Chen Hao1, Jiang Songtao1, Hui Fang2, Yu Chen1, Baotong Liu3, Jing Qin4, Lu Liu5
1Dalian University, 2Loughborough University, UK, 319824348634, 413516059892, 515941125620


Abstract

Electrocardiograms (ECG) provide a way to identify potential cases of Chagas disease, a parasitic disease in Central and South America. Despite the usefulness of 12-lead ECG records for the disease screening, the patient records are insufficient and many of them are self-reported, containing large number of false labels. To achieve a generalisable and accurate ECG analysis model, we propose a semi-supervised noise label learning approach to tackle the challenges by leveraging ECG records from several datasets, including SaMi-Trop dataset - a small dataset with reliable labels, PTB-XL dataset with large amount of healthy group data and CODE-15% dataset with self-reported disease cases.
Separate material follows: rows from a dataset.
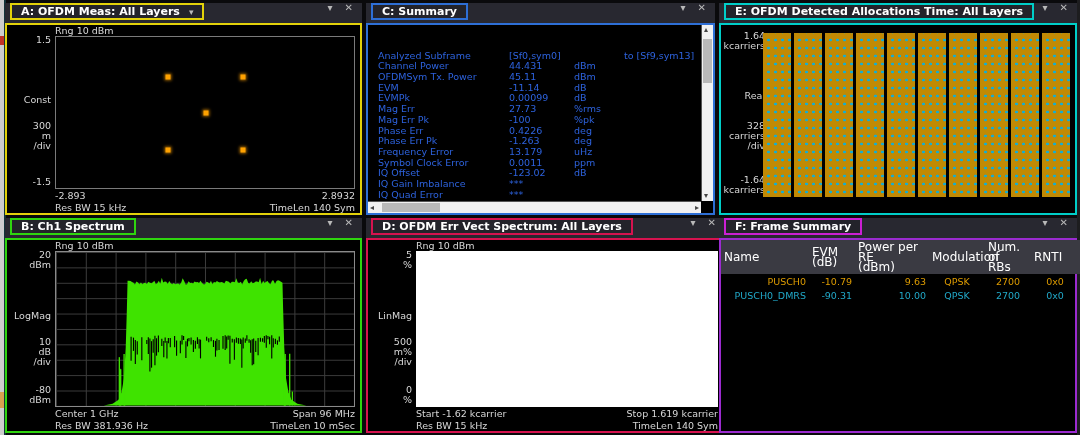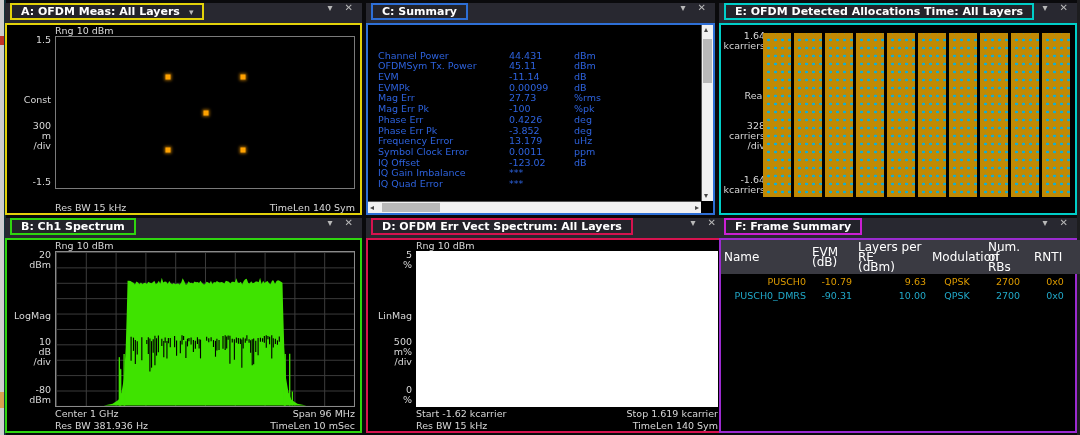--- a/index.html
+++ b/index.html
@@ -152,6 +152,11 @@
     <div class="content">
       <div class="sum-rows" id="sum-rows">
           <div class="sum-row"></div>
+          <div class="sum-row" style="color: rgb(45, 98, 221);">
+            <span class="lb">Analyzed  Subframe</span>
+            <span class="vl">[Sf0,sym0]</span>
+            <span class="un" style="left: 255px;">to  [Sf9,sym13]</span>
+          </div>
           <div class="sum-row" style="color: rgb(45, 98, 221);">
             <span class="lb">Channel  Power</span>
             <span class="vl">44.431</span>

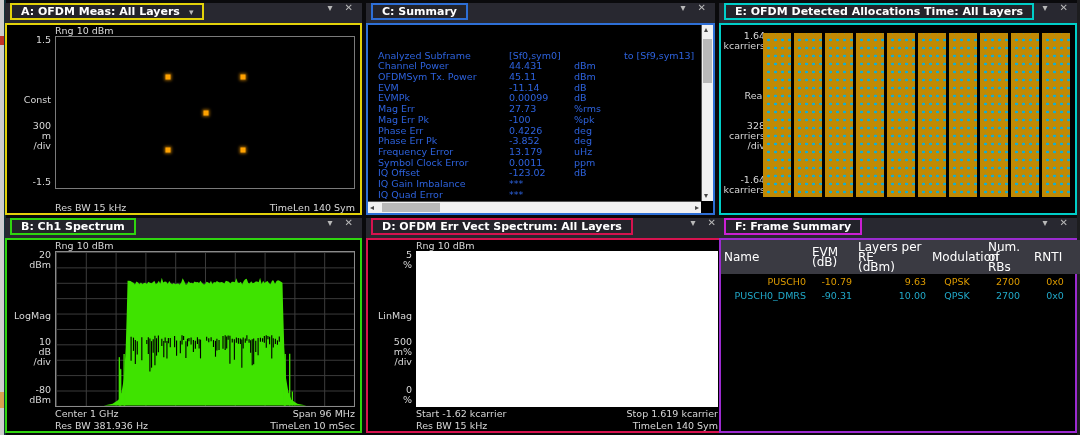--- a/index.html
+++ b/index.html
@@ -194,7 +194,7 @@
           </div>
           <div class="sum-row" style="color: rgb(45, 98, 221);">
             <span class="lb">Phase Err  Pk</span>
-            <span class="vl">-3.852</span>
+            <span class="vl">-1.263</span>
             <span class="un">deg</span>
           </div>
           <div class="sum-row" style="color: rgb(45, 98, 221);">

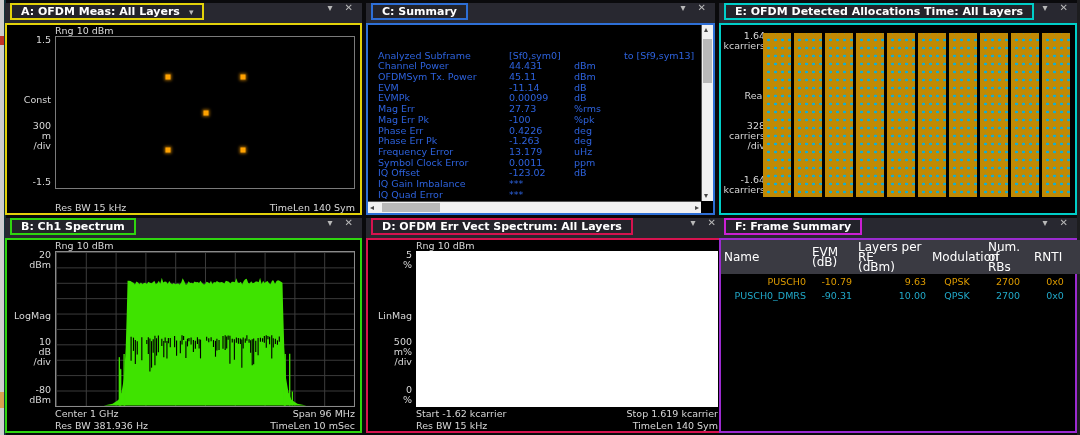--- a/index.html
+++ b/index.html
@@ -132,6 +132,10 @@
           <div class="cdot" style="background: rgb(255, 162, 0); left: 37.7%; top: 75%;"></div>
           <div class="cdot" style="background: rgb(255, 162, 0); left: 62.6%; top: 75%;"></div>
         </div>
+      <div class="xline xline1">
+        <span>-2.893</span>
+        <span>2.8932</span>
+      </div>
       <div class="xline xline2">
         <span>Res BW 15 kHz</span>
         <span>TimeLen 140  Sym</span>

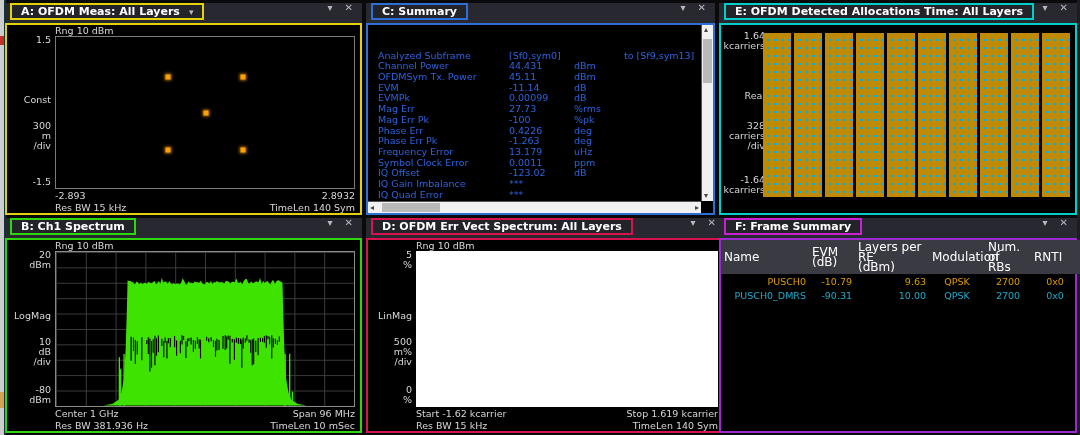--- a/index.html
+++ b/index.html
@@ -450,7 +450,7 @@
               <th>Name</th>
               <th>EVM
 (dB)</th>
-              <th>Layers per RE
+              <th>Power per RE
 (dBm)</th>
               <th>Modulation</th>
               <th>Num. of

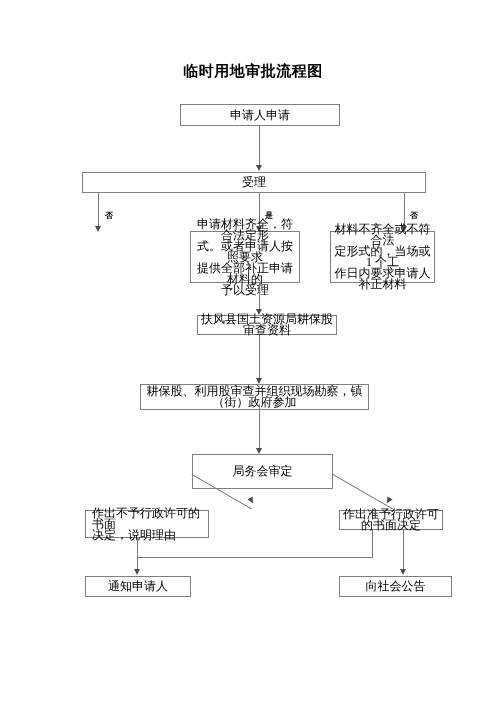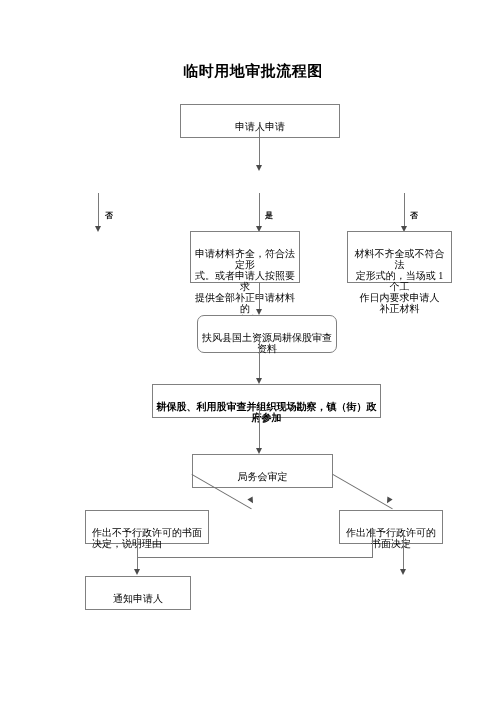--- a/index.html
+++ b/index.html
@@ -40,12 +40,13 @@
     border: 1px solid #808080;
     background: #ffffff;
     display: flex;
+    align-items: center;
     justify-content: center;
     text-align: center;
-    font-size: 10px;
+    font-size: 12px;
     line-height: 11px;
     color: #000000;
-    padding: 16px 3px;
+    padding: 3px 3px;
     font-family: "Liberation Serif", "DejaVu Serif", serif;
   }
   .node .txt {

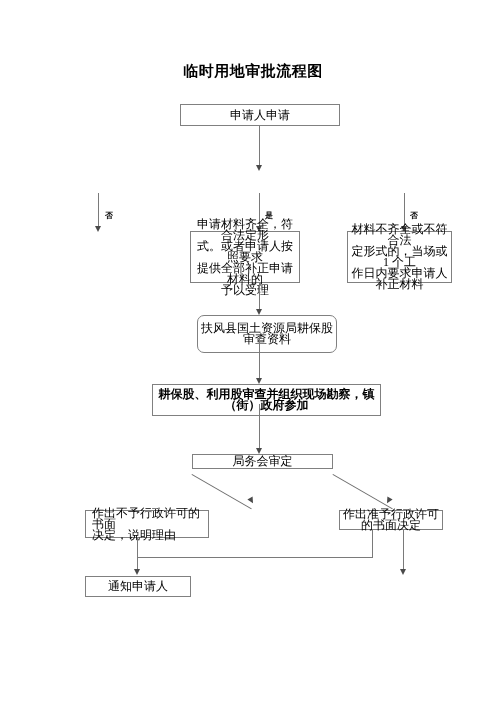--- a/index.html
+++ b/index.html
@@ -114,6 +114,9 @@
   <div class="vline" style="left:259px; top:126px; height:40px;"></div>
   <div class="arrow-down" style="left:256px; top:165px;"></div>
 
+  <div class="node" style="left:82px; top:172px; width:344px; height:21px;">
+    <span class="txt">受理</span>
+  </div>
 
   <div class="vline" style="left:98px; top:193px; height:35px;"></div>
   <div class="arrow-down" style="left:95px; top:226px;"></div>

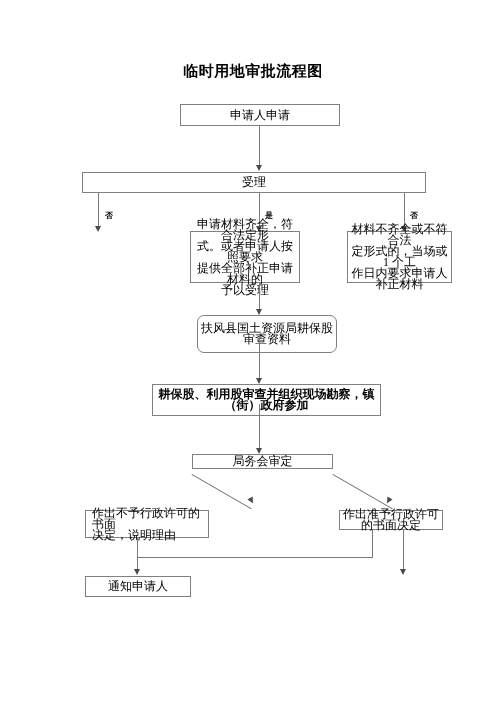--- a/index.html
+++ b/index.html
@@ -138,7 +138,7 @@
 予以受理</span>
   </div>
 
-  <div class="node" style="left:347px; top:231px; width:105px; height:52px;">
+  <div class="node" style="left:330px; top:231px; width:105px; height:52px;">
     <span class="txt">材料不齐全或不符合法
 定形式的，当场或 1 个工
 作日内要求申请人

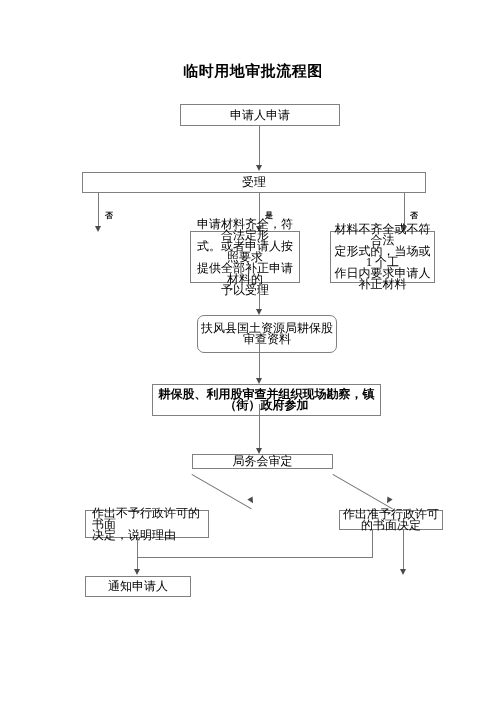--- a/index.html
+++ b/index.html
@@ -148,7 +148,7 @@
   <div class="vline" style="left:259px; top:283px; height:28px;"></div>
   <div class="arrow-down" style="left:256px; top:309px;"></div>
 
-  <div class="node" style="left:197px; top:315px; width:140px; height:38px;border-radius:7px;">
+  <div class="node" style="left:197px; top:315px; width:140px; height:20px;">
     <span class="txt">扶风县国土资源局耕保股审查资料</span>
   </div>
 

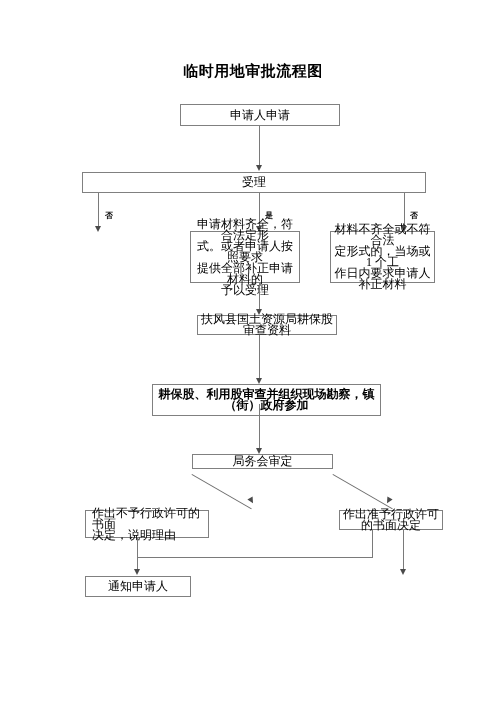--- a/index.html
+++ b/index.html
@@ -155,7 +155,7 @@
   <div class="vline" style="left:259px; top:335px; height:44px;"></div>
   <div class="arrow-down" style="left:256px; top:378px;"></div>
 
-  <div class="node" style="left:152px; top:384px; width:229px; height:32px;font-weight:bold;">
+  <div class="node" style="left:140px; top:384px; width:229px; height:26px;">
     <span class="txt">耕保股、利用股审查并组织现场勘察，镇（街）政府参加</span>
   </div>
 

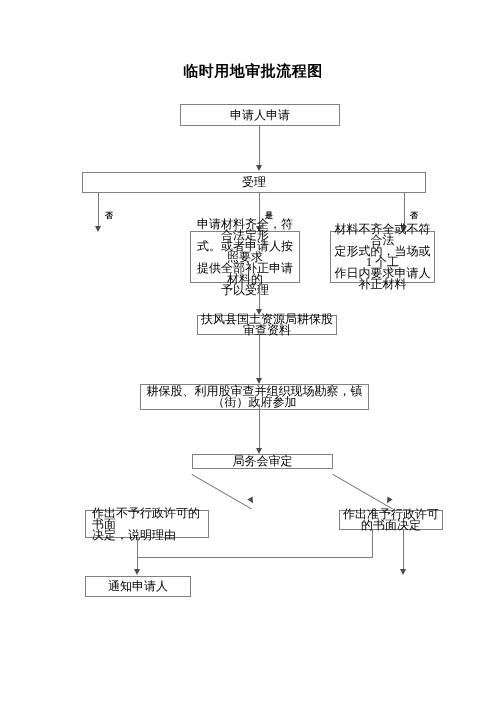--- a/index.html
+++ b/index.html
@@ -162,7 +162,7 @@
   <div class="vline" style="left:259px; top:404px; height:45px;"></div>
   <div class="arrow-down" style="left:256px; top:448px;"></div>
 
-  <div class="node" style="left:192px; top:454px; width:141px; height:15px;">
+  <div class="node" style="left:192px; top:454px; width:141px; height:35px;">
     <span class="txt">局务会审定</span>
   </div>
 

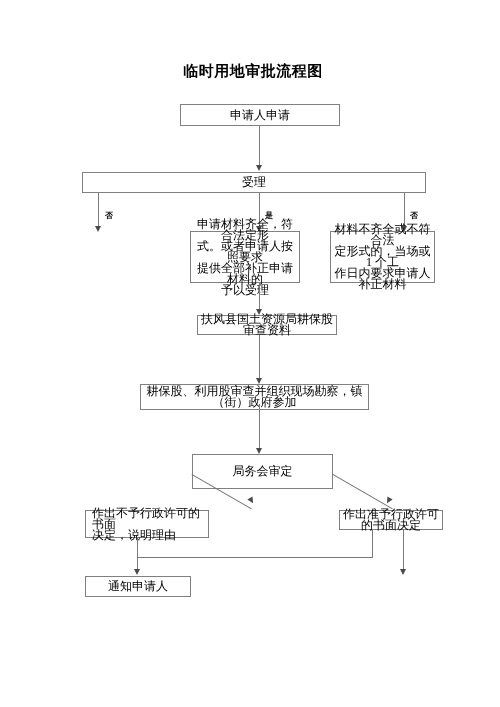--- a/index.html
+++ b/index.html
@@ -194,6 +194,9 @@
     <span class="txt">通知申请人</span>
   </div>
 
+  <div class="node" style="left:339px; top:576px; width:113px; height:21px;">
+    <span class="txt">向社会公告</span>
+  </div>
 
 </div>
After training a base model by using samples from SaMi-Trop dataset, JS divergence is applied to align data distributions of samples from these heterogenous data sources. Following it, we further use data from healthy group and pseudo-labelled data filtered by confidence level from self-reported group to fine-tune our model. We achieve 0.9064 in terms of the TPR @ 5 % score by using the validation set from the CODE-15% dataset.